An electronic device is described herein. The electronic device includes a gasketted thermal interface material, a heat dissipating structure, and a heat generating component. The gasketted thermal interface material may include a curable thermal interface material and a phase change thermal interface material. The gasketted thermal interface material may be located between the heat dissipating structure and the heat generating component. Additionally, the gasketted thermal interface material may fill in gaps between the heat dissipating structure and the power generating component. The curable thermal interface material may surround the phase change thermal interface material. Moreover, the curable thermal interface material may limit the amount of pump out the phase change thermal interface material.
A method for forming a gasketted thermal interface material (TIM) is described herein. The method includes depositing a phase change thermal interface material between a first contacting surface and a second contacting surface, wherein the phase change thermal interface material is located in a gasketted chamber. The method also includes depositing a curable thermal interface material between the two contacting surfaces to surround the phase change thermal interface material. Additionally, the method includes subjecting the phase change thermal interface material and the curable thermal interface material to pressure such that the phase change material and the curable thermal interface material fills any air gaps between the two contacting surfaces without pump-out. The curable thermal interface material may be stenciled or screen printed onto one of the contacting surfaces. Moreover, the phase change thermal interface material is a gap pad.
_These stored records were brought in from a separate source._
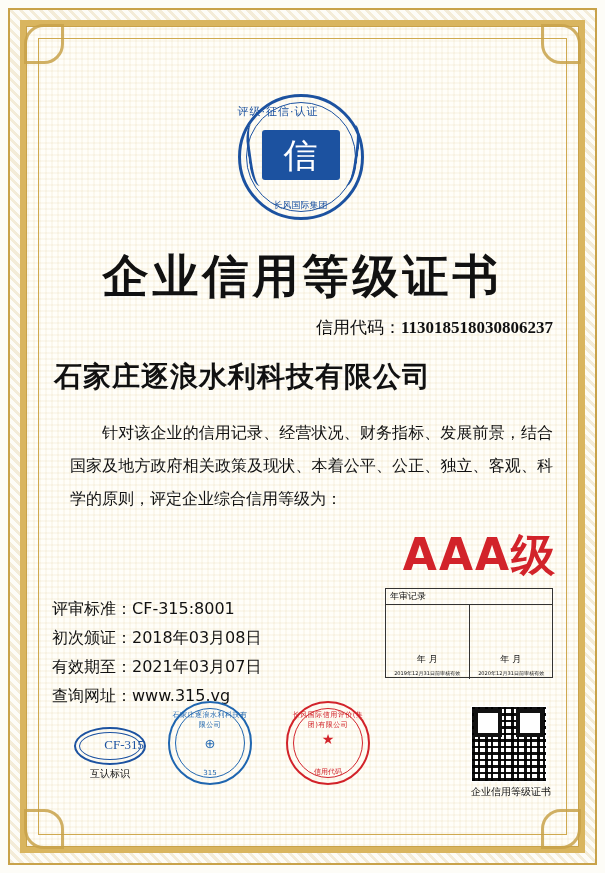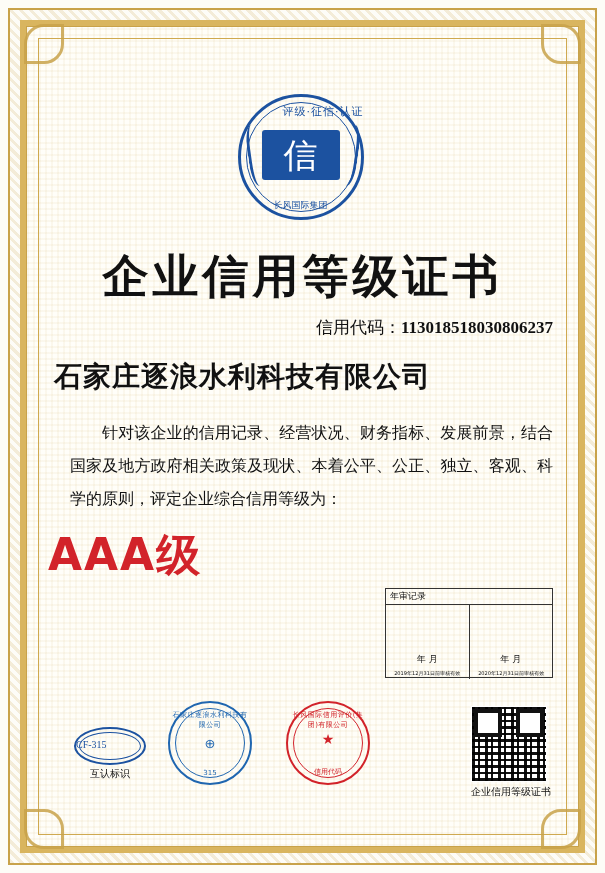"评级·征信·认证" .emblem-top-text { text-align: right -> left }
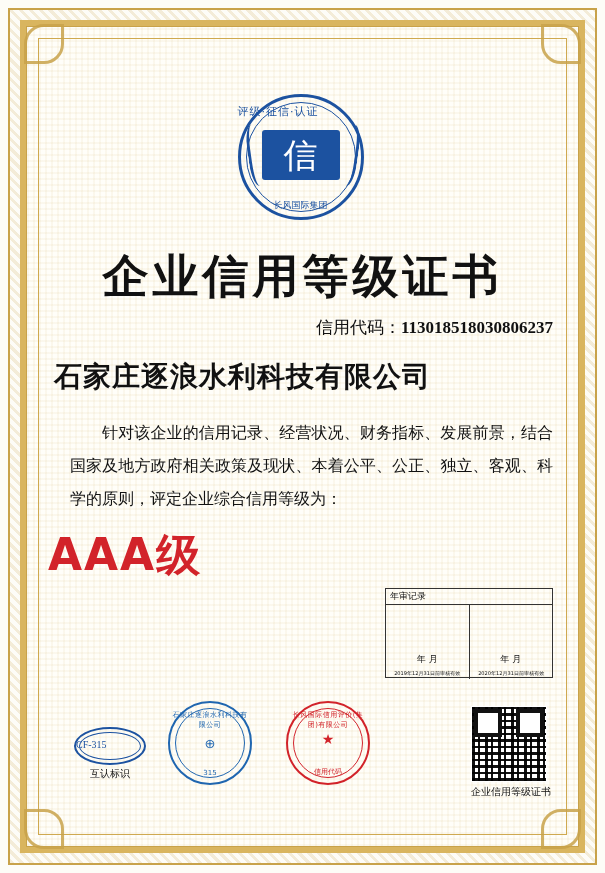"AAA级" .grade { text-align: left -> right }
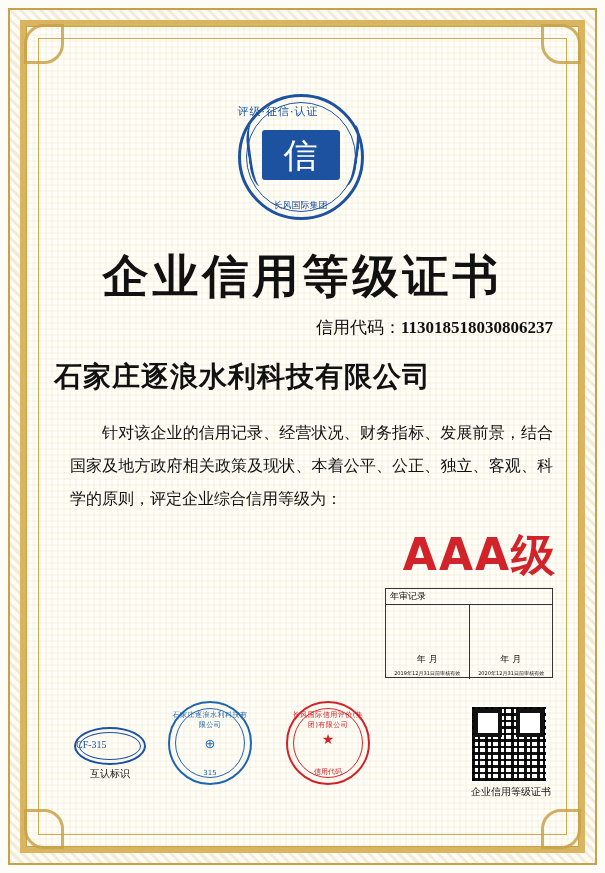"评审标准：CF-315:8001" div.info-list { html: none -> <div> <div>评审标准：CF-315:8001</div> <div>初次颁证：2018年03月08日</div> <div>有效期至：2021年03月07日</div> <div>查询网址：www.315.vg</div> </div> }
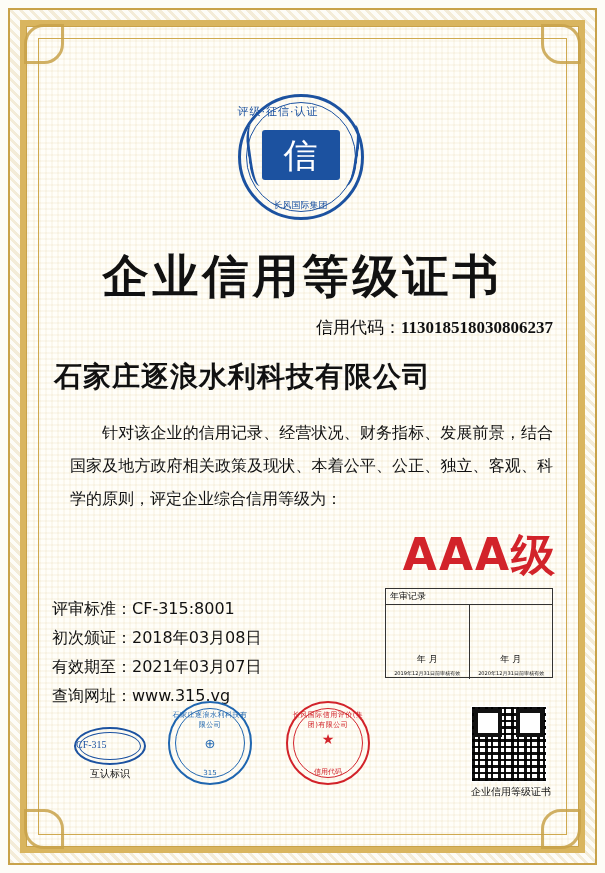"CF-315" .oval-seal { font-size: 10px -> 13px; text-align: left -> right }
It is to be understood that specifics in the aforementioned examples may be used anywhere in one or more embodiments. For instance, all optional features of the computing device described above may also be implemented with respect to either of the methods or the computer-readable medium described herein. Furthermore, although flow diagrams and/or state diagrams may have been used herein to describe embodiments, the present techniques are not limited to those diagrams or to corresponding descriptions herein. For example, flow need not move through each illustrated box or state or in exactly the same order as illustrated and described herein.
The present techniques are not restricted to the particular details listed herein. Indeed, those skilled in the art having the benefit of this disclosure will appreciate that many other variations from the foregoing description and drawings may be made within the scope of the present techniques. Accordingly, it is the following claims including any amendments thereto that define the scope of the present techniques.